Dulu, aku yang paling ingin menghilangkannya. Sekarang, aku yang paling menangisi kepergiannya.
"Benturan keras membuat plasenta atau yang dikenal dengan nama air-air itu terlepas dari dinding rahim sebelum waktunya sehingga suplai oksigen untuk janin terputus. Maaf, kami sudah berusaha semaksimal yang kami bisa. Turut berduka cita yang mendalam, Bu Inaya."

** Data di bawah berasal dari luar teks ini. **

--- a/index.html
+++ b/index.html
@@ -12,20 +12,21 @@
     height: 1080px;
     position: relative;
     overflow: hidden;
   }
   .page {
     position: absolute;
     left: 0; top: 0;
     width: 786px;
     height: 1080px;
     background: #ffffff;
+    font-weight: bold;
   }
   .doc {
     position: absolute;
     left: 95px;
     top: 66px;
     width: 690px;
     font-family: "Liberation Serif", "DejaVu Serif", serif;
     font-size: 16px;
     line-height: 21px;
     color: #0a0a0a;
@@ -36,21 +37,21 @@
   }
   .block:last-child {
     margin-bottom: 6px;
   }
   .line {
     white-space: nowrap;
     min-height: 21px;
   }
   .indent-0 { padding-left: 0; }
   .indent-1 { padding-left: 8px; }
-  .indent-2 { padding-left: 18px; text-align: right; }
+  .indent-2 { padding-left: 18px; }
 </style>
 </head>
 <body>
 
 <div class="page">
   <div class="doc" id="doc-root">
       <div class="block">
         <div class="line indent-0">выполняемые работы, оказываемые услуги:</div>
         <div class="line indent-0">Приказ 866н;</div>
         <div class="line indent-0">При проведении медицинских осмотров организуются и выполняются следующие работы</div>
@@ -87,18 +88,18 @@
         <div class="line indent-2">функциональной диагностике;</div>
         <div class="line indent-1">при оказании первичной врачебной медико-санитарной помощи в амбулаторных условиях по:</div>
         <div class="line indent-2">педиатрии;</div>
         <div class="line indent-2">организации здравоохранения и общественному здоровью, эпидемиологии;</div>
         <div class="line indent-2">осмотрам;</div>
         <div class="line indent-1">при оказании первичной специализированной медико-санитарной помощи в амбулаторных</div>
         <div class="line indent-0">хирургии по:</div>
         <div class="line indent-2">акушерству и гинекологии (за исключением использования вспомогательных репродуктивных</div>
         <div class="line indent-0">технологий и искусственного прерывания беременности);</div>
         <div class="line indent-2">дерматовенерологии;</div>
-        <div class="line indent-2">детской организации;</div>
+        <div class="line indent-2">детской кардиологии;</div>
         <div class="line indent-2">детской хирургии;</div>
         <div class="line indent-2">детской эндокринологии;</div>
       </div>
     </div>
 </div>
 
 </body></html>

Kuraba perut yang sudah rata, perasaan bersalah dan menyesal itu diam-diam ikut menyusup. Bayi yang kehadirannya sempat kutolak, ingin kuhilangkan kehadirannya, sekarang benar-benar pergi meninggalkanku. Apa anakku itu mengetahui keinginanku dulu? Makanya dia memilih pergi sebelum waktunya lahir ke dunia.
Apa anakku tahu kehadirannya nggak kuingini dan dia memilih pergi karena nggak sanggup kutolak. Aku belum benar-benar menjaganya dengan baik, aku belum benar-benar memberinya nutrisi, vitamin dan susu ibu hamil sebagai asupan terbaiknya. Bahkan aku belum sempat melihat rupanya lewat USG yang sempat kurencanakan.
Aku baru memulai, memulai menerimanya dengan baik, mulai memeriksakan keadaannya satu kali. Kenapa kamu ninggalin ibu sendirian, nak?